• Data supplied:
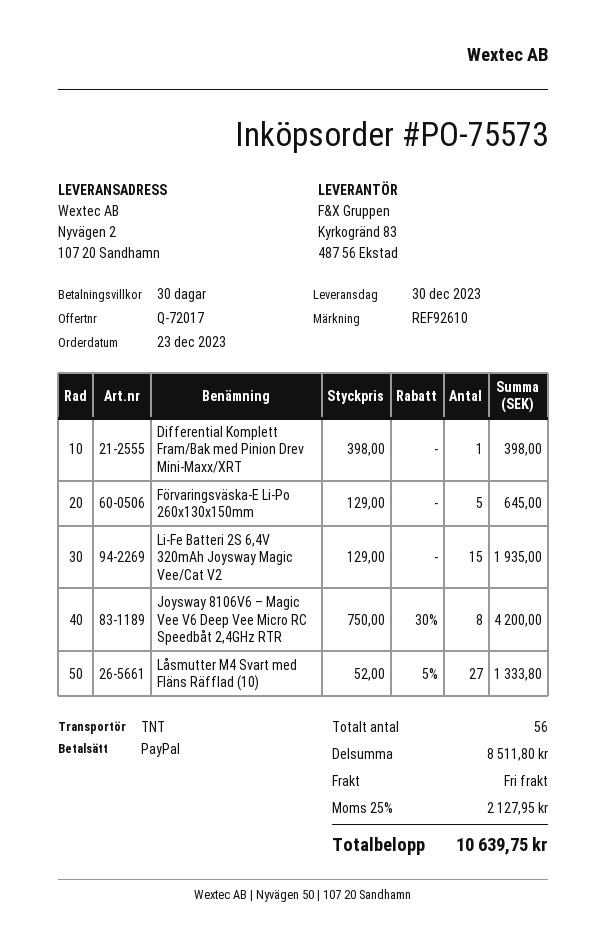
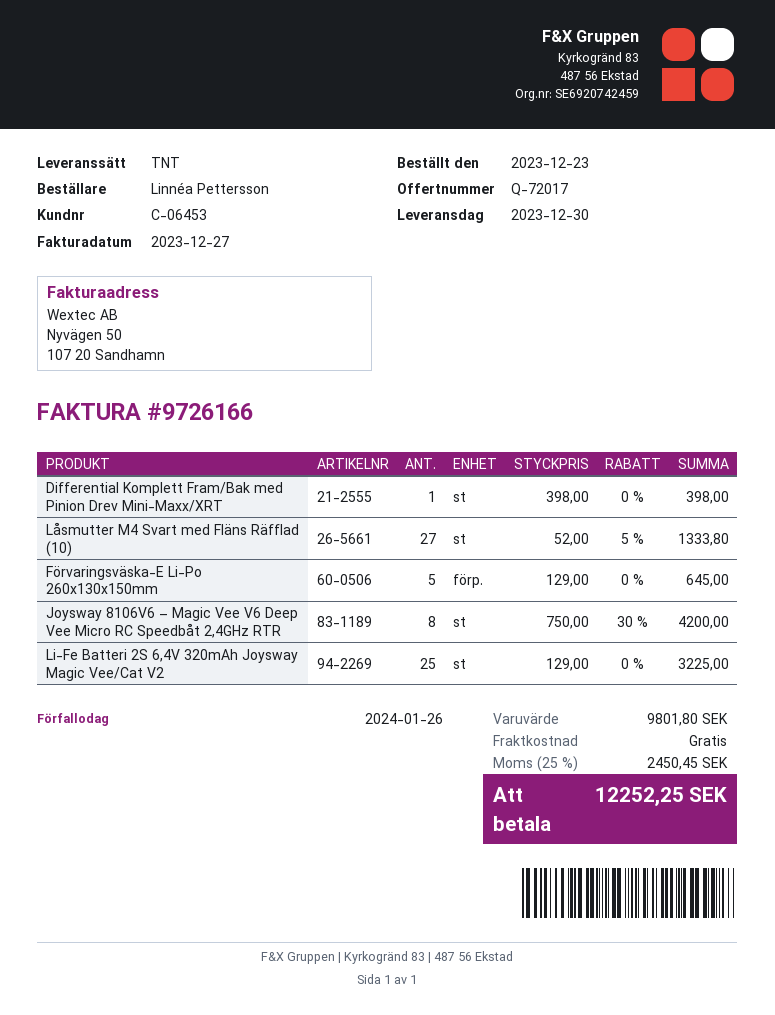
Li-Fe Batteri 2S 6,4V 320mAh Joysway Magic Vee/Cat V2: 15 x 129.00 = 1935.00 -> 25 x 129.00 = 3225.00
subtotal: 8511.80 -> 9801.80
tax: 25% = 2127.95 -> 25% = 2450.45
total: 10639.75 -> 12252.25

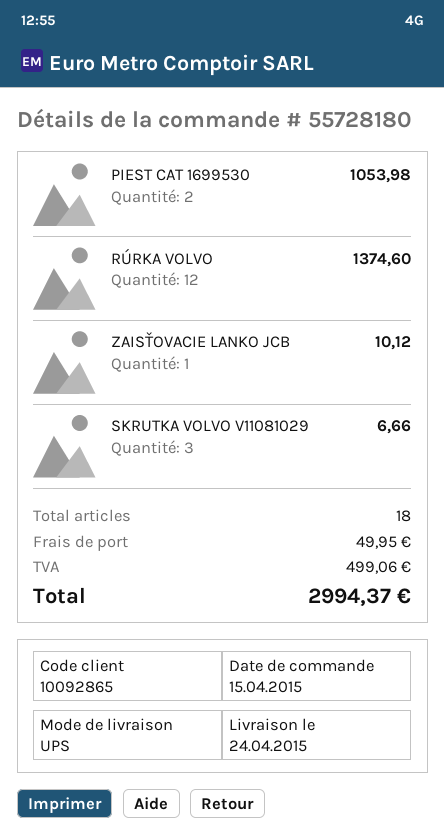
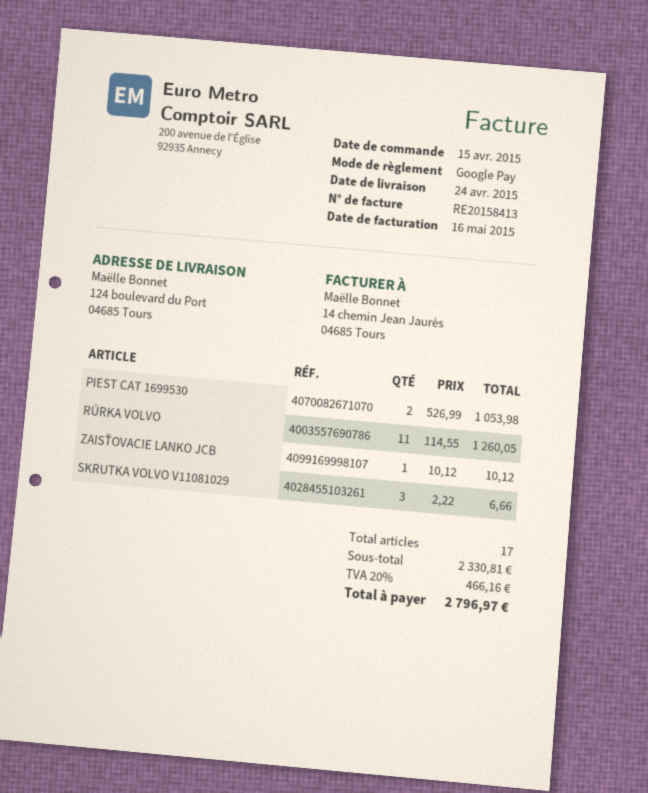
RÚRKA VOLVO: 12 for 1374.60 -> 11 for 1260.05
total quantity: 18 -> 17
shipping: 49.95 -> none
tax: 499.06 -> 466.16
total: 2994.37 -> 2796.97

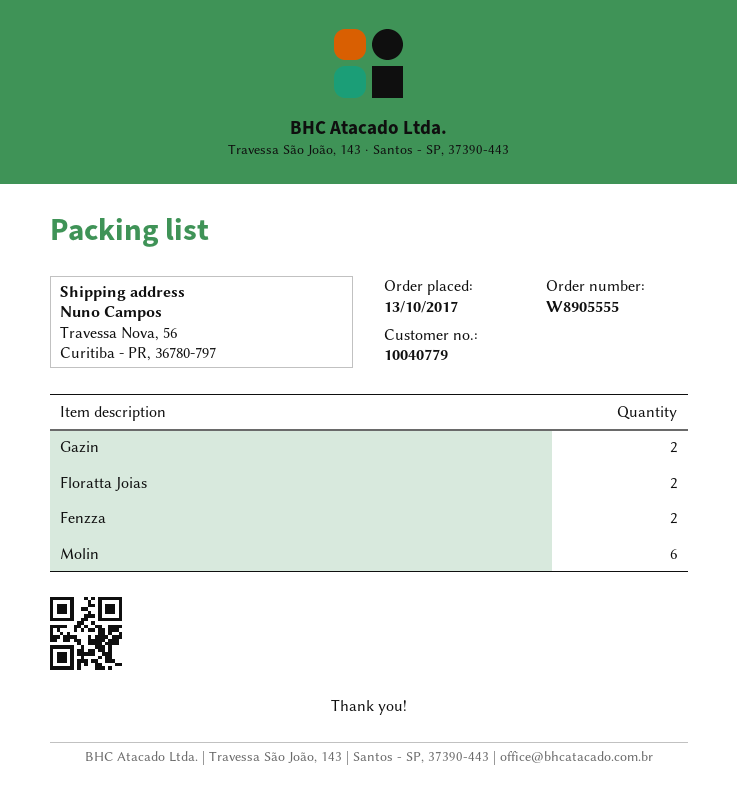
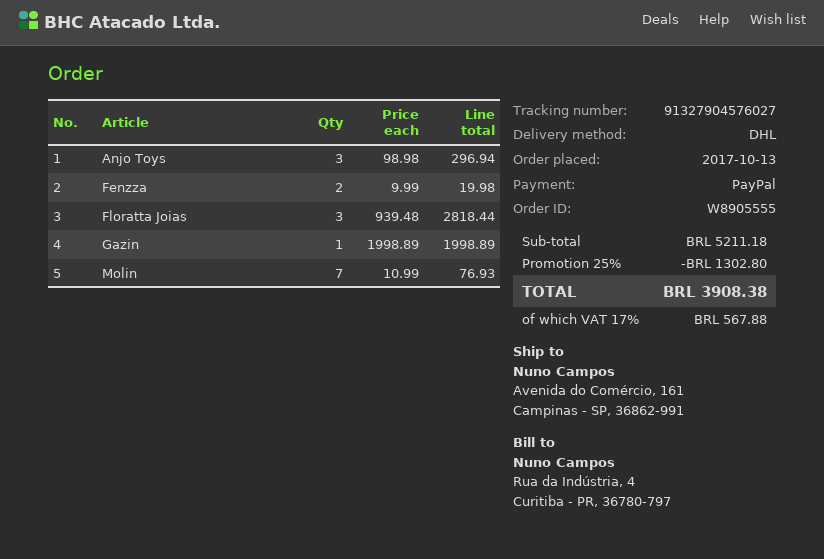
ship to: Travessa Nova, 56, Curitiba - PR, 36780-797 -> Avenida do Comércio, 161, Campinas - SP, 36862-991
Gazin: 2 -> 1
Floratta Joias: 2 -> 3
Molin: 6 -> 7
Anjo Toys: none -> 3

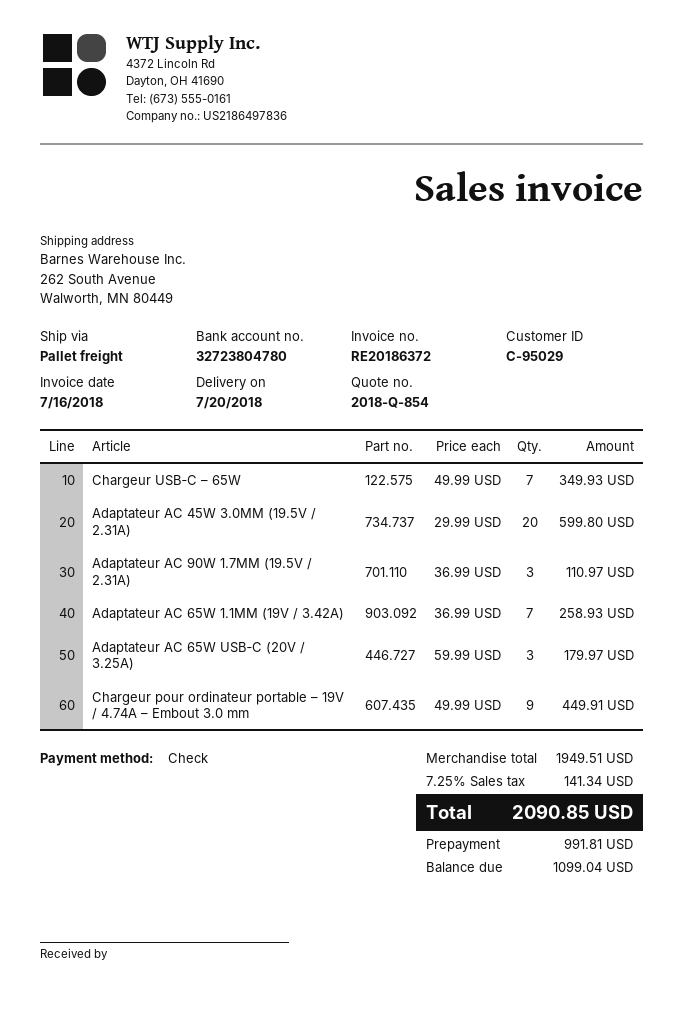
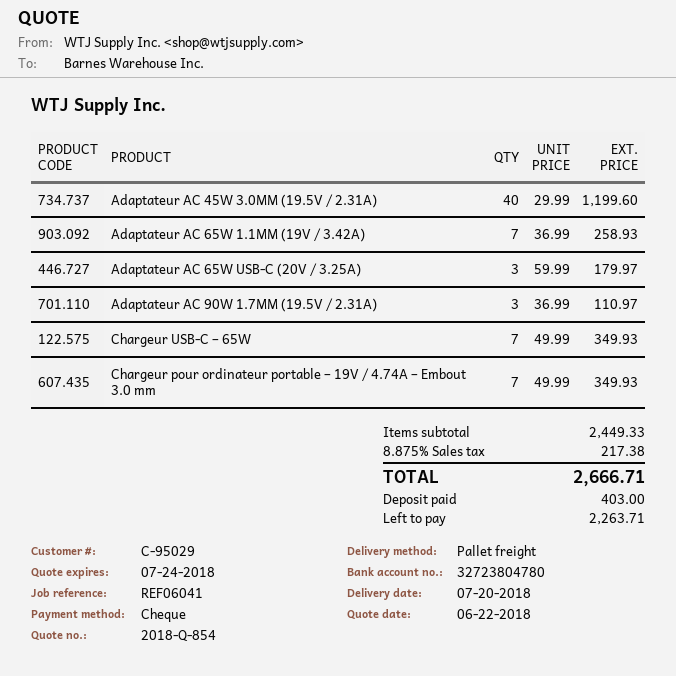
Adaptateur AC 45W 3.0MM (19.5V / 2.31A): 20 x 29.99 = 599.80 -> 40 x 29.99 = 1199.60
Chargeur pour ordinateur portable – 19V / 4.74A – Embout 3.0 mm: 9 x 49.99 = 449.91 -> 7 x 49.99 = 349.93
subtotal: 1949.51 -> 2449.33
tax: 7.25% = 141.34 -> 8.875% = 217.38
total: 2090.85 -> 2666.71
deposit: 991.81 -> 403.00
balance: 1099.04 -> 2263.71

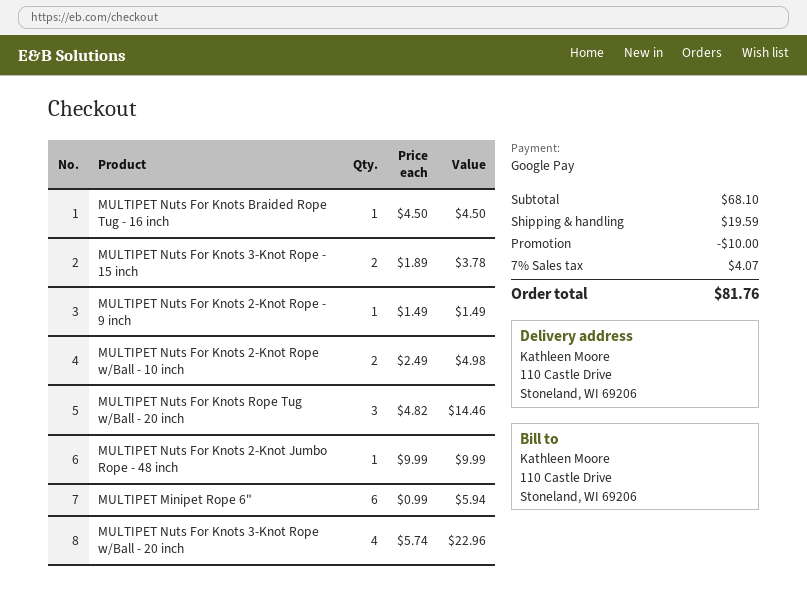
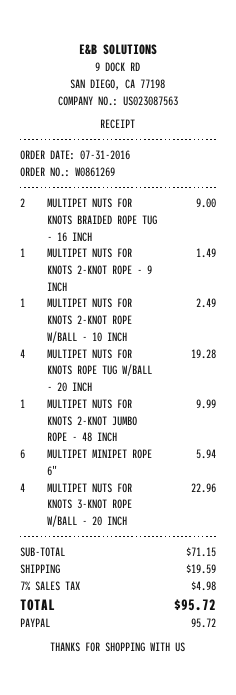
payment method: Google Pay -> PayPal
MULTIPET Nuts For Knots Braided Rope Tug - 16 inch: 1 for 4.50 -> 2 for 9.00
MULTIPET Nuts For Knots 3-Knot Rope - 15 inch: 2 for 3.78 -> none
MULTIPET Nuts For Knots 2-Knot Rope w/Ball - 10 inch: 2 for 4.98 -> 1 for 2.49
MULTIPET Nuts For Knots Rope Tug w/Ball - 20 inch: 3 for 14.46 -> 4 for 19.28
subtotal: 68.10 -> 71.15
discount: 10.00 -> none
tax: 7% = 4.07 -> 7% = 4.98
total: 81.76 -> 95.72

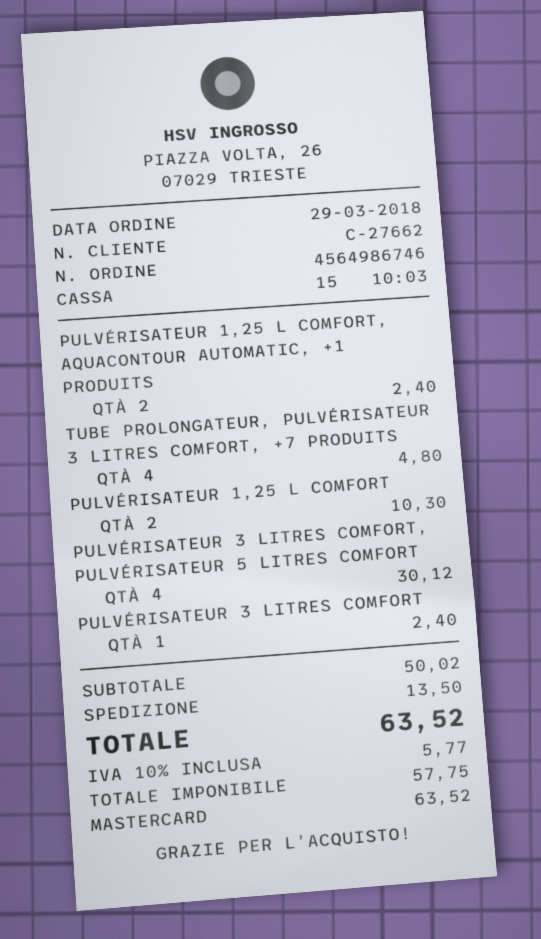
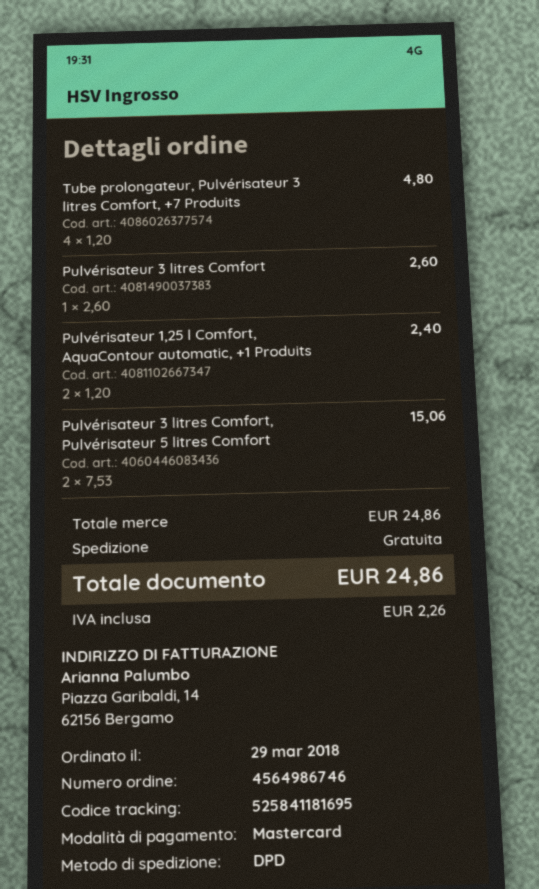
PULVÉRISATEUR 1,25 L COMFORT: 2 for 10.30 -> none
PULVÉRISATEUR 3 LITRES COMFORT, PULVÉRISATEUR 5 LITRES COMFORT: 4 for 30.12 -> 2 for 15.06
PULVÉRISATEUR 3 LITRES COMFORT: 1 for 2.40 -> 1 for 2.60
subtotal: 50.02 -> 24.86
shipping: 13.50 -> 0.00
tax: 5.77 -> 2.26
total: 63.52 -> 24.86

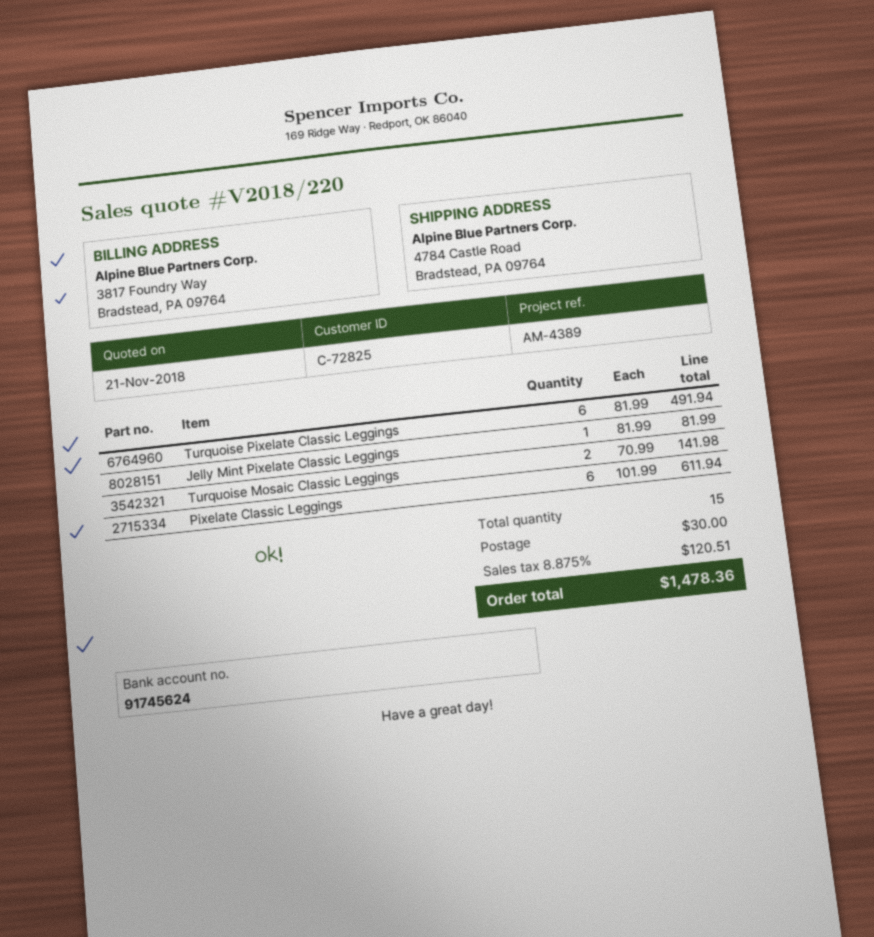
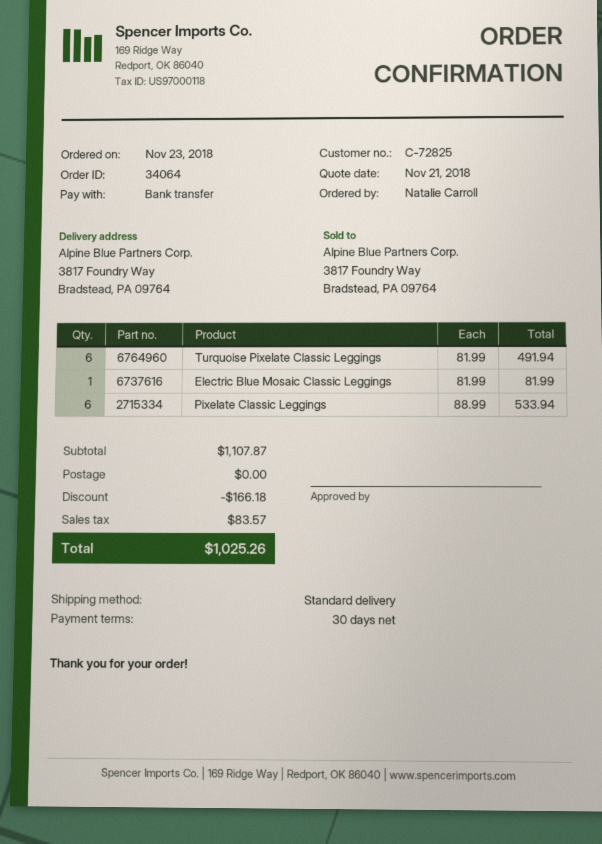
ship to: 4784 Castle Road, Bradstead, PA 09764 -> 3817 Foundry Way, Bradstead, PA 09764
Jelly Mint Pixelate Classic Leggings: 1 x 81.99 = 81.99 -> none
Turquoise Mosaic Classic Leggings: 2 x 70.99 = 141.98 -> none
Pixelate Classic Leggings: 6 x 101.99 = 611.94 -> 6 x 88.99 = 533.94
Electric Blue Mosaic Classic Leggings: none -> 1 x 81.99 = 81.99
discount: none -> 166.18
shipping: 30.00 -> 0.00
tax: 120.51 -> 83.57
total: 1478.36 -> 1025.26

• Aim of the exercise:
In the data above, find the line containing "total: 2994.37 -> 2796.97" and the line containing "Chargeur pour ordinateur". Repeat those two lines and everything between them exactly, minus the pictures.

• Answer box:
total: 2994.37 -> 2796.97

ship to: Travessa Nova, 56, Curitiba - PR, 36780-797 -> Avenida do Comércio, 161, Campinas - SP, 36862-991
Gazin: 2 -> 1
Floratta Joias: 2 -> 3
Molin: 6 -> 7
Anjo Toys: none -> 3

Adaptateur AC 45W 3.0MM (19.5V / 2.31A): 20 x 29.99 = 599.80 -> 40 x 29.99 = 1199.60
Chargeur pour ordinateur portable – 19V / 4.74A – Embout 3.0 mm: 9 x 49.99 = 449.91 -> 7 x 49.99 = 349.93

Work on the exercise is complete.